Implementation of EU environment legislation is supported at EU level by the European Commission and European Environment Agency (EEA). These provide data, information and expertise in support of nature conservation in the UK and across the EU28. EU funding to support nature conservation is provided through the dedicated LIFE fund, as well as through EU sectoral funds like the CAP and CFP, and is a significant source of funding for UK nature conservation.
In the UK, the requirements of the Birds and Habitats Directive have acted as a catalyst and driver for projects which deliver multiple benefits far in excess of their costs which would never have been undertaken without this. Funding associated with the EU nature legislation has been fundamental in the creation, restoration and management of habitats and the recovery of many species in the UK.
Governance
Effective action to protect habitats and species at UK level has relied on the existence (and both the threat and the reality of enforcement of) the Birds and Habitats Directives. Objectives are aligned with regulatory and accountability frameworks to check on progress and facilitate action where insufficient progress is being made, and EU complaints processes enable all citizens to raise concerns with the Commission without cost or other barriers.
The European Commission accepts complaints concerning infringements of EU laws from individuals. Complaints by individuals can and do result in infraction proceedings in the ECJ, and remedies include injunctions, orders to restore or compensate any environmental damage caused, and heavy fines if court orders are ignored.
Co-operation
As nature does not respect national borders, co-operation is essential for effective conservation action.

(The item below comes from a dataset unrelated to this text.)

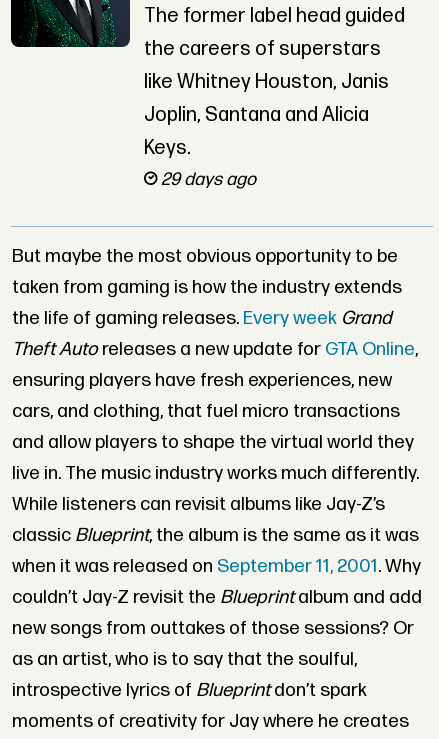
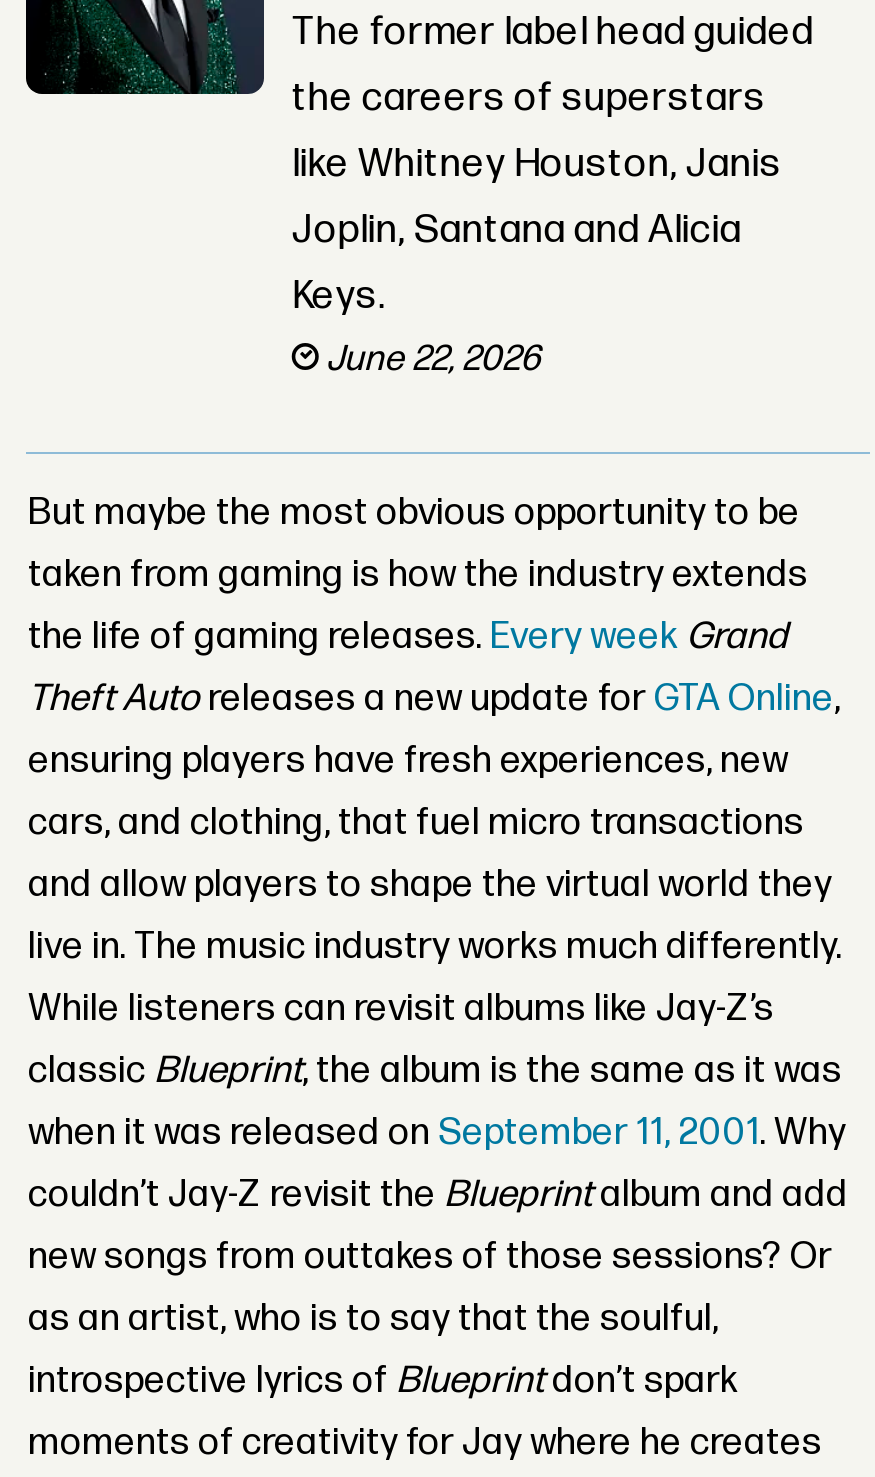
- 29 days ago
+ June 22, 2026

The UK network of sites protected under these Directives make up part of a biologically coherent EU-wide network, and they have all been created to meet the same objectives. There is a risk of a lack of coordination post-Brexit as well as the loss of EU guidance, enforcement mechanisms and funding. Reporting under the Birds and Habitats Directives helps to ensure that conservation action is coordinated across political borders, and provides an essential benchmark for identifying and assessing changes in the status and distribution of species, and correctly attributing those to the anthropogenic or natural drivers responsible. EU level coordination facilitates effective trans-boundary action for habitats, species, and actions to improve the wider environment.

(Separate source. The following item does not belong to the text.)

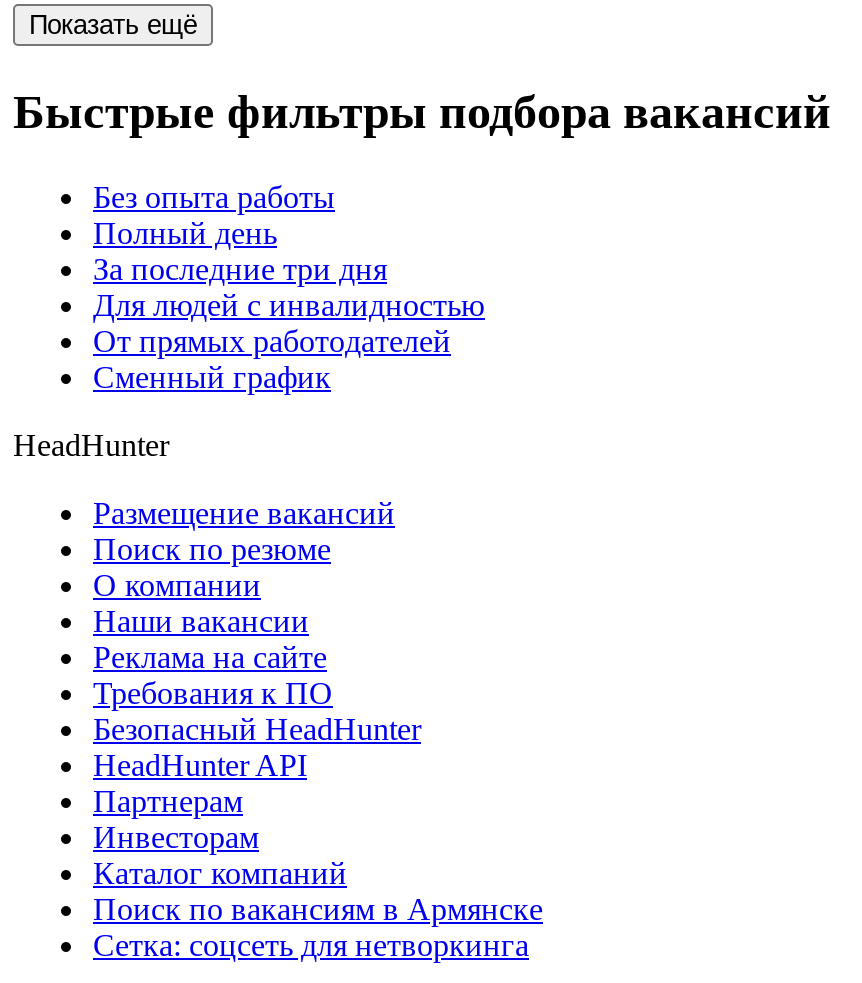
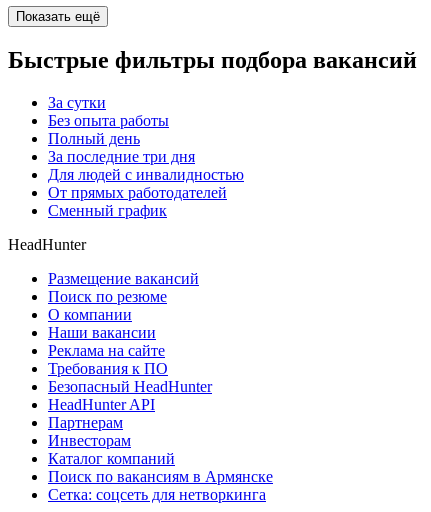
+ За сутки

EU level mechanisms that enable and support co-operation between EU member states in the field of nature conservation, include the Co-ordination Group for Biodiversity and Nature (CGBN) which brings together the Commission, the EEA, member states’ representatives, and various stakeholder (mainly NGOs). These mechanisms support implementation of the EU Biodiversity Strategy and the achievement of shared nature conservation objectives. Brexit means the UK will lose robust EU mechanisms, and will need to rely on less effective international ‘soft law’.